━━ AVAILABLE RECORDS ━━

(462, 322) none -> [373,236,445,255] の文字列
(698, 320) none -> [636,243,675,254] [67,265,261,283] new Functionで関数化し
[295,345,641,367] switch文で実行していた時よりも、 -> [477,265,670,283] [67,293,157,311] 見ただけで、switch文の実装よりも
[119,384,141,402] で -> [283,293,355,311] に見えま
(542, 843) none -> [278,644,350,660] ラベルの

━━━
━━ AVAILABLE RECORDS ━━

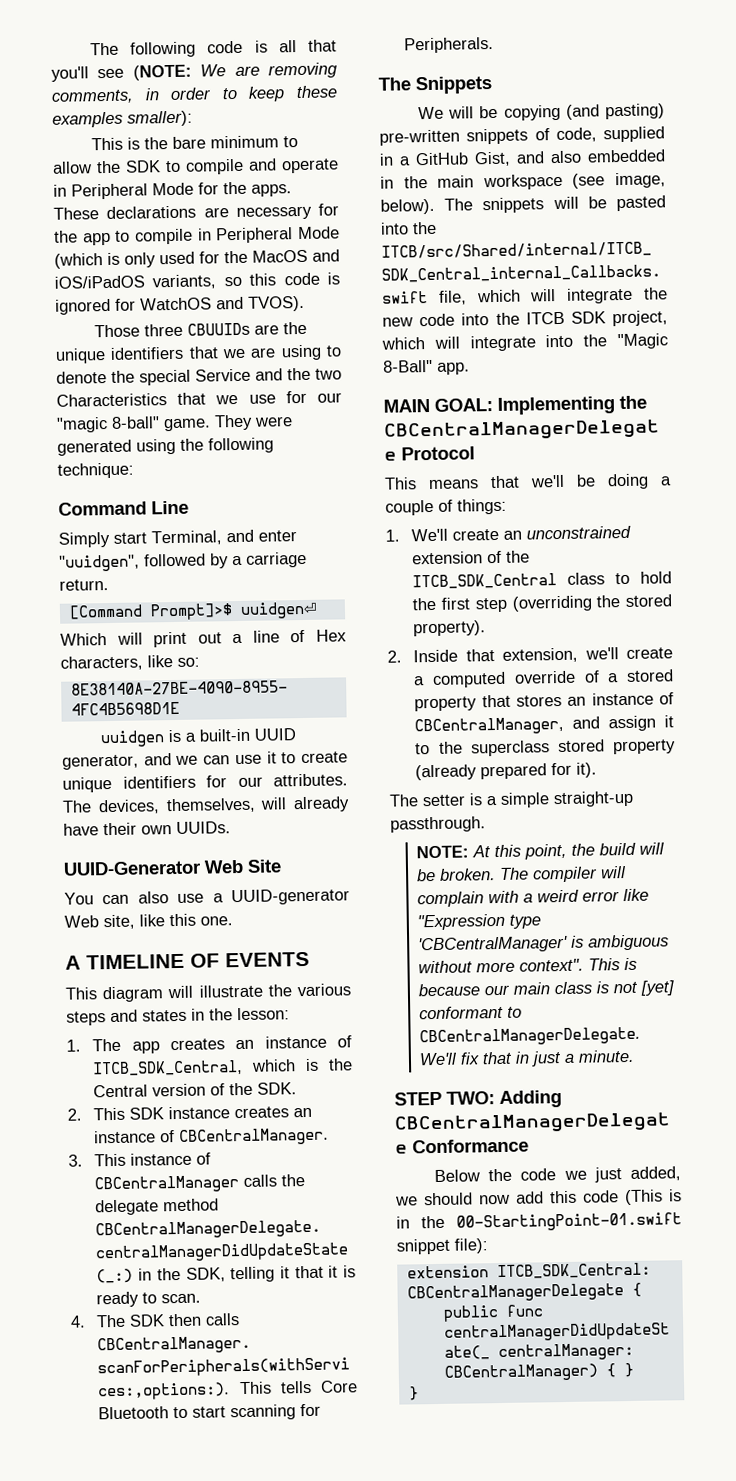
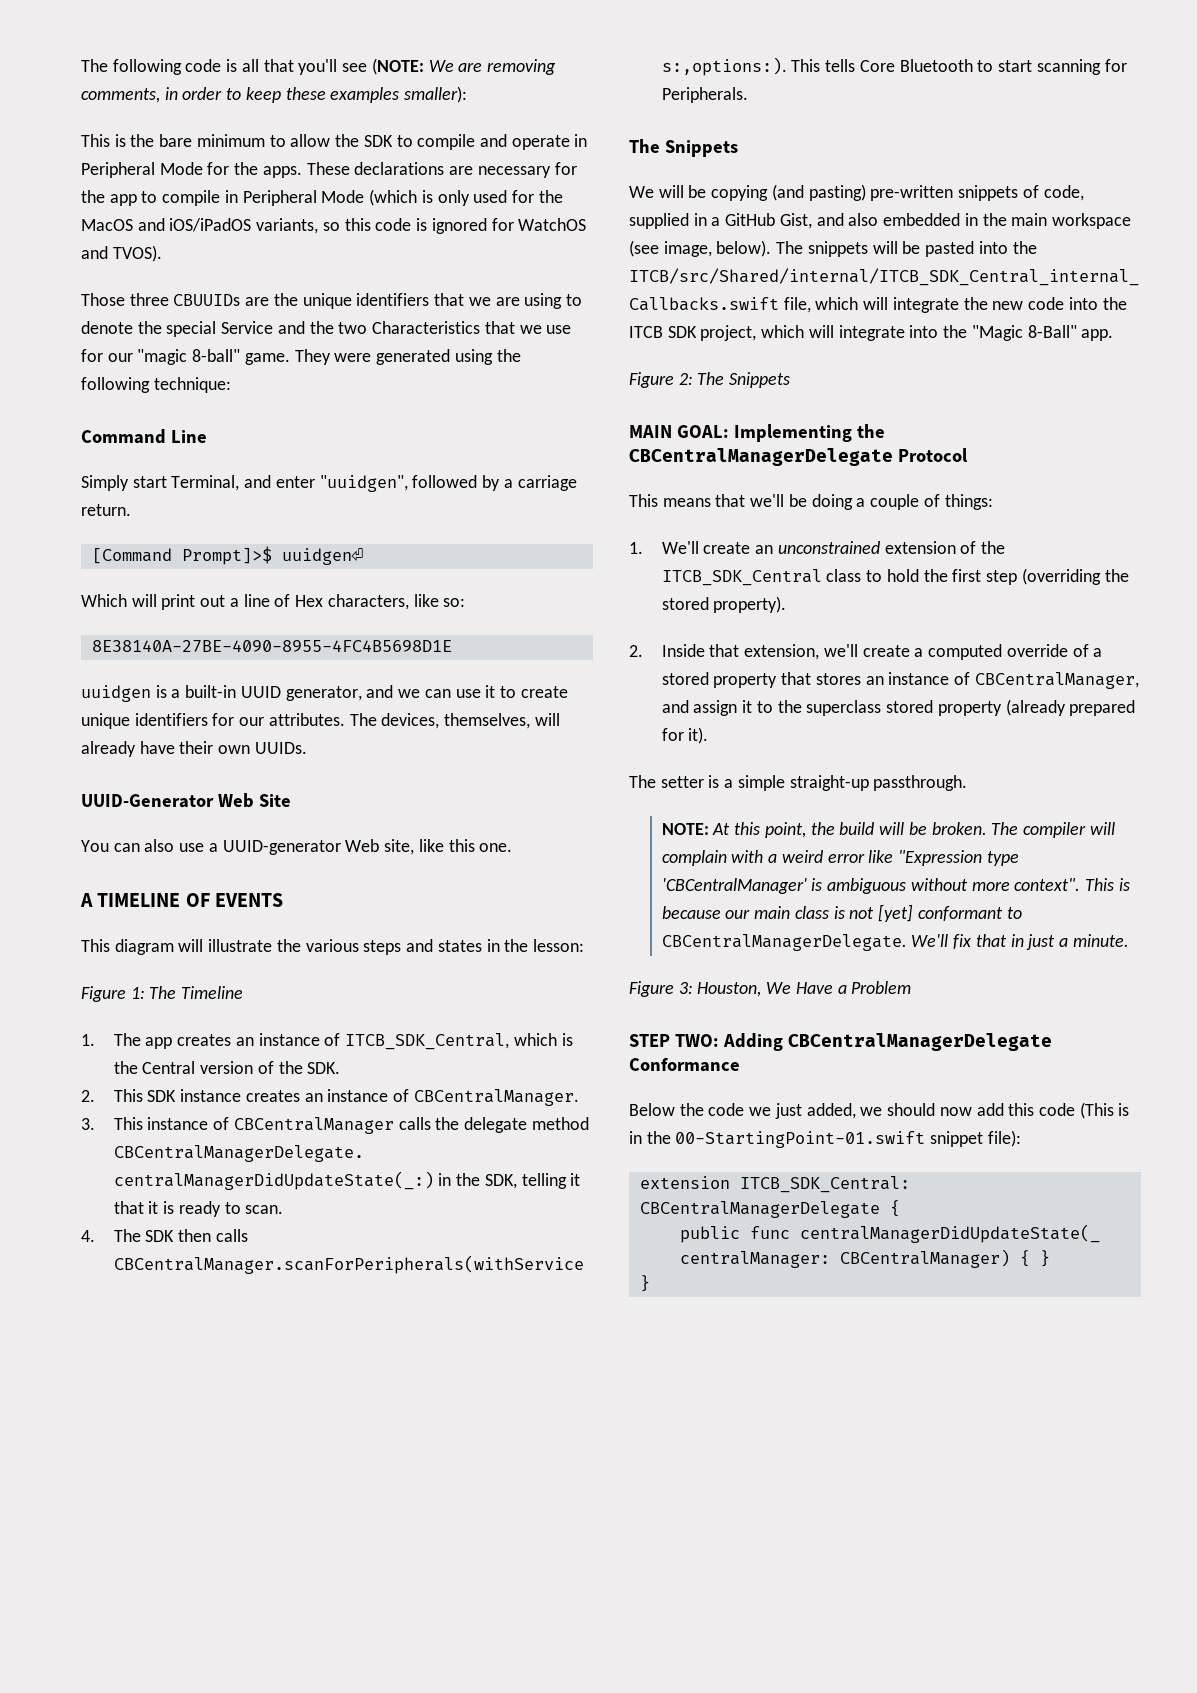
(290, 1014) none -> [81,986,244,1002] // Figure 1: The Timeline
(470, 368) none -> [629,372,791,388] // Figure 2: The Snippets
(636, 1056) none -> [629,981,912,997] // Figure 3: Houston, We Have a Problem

━━━

• TASK DETAILS
Among the records above, extract exactly the lines from the line with "(470, 368) none" to the line with "(636, 1056) none", both lines included, and leave out the rest.

• RESPONSE TO THE EXERCISE
(470, 368) none -> [629,372,791,388] // Figure 2: The Snippets
(636, 1056) none -> [629,981,912,997] // Figure 3: Houston, We Have a Problem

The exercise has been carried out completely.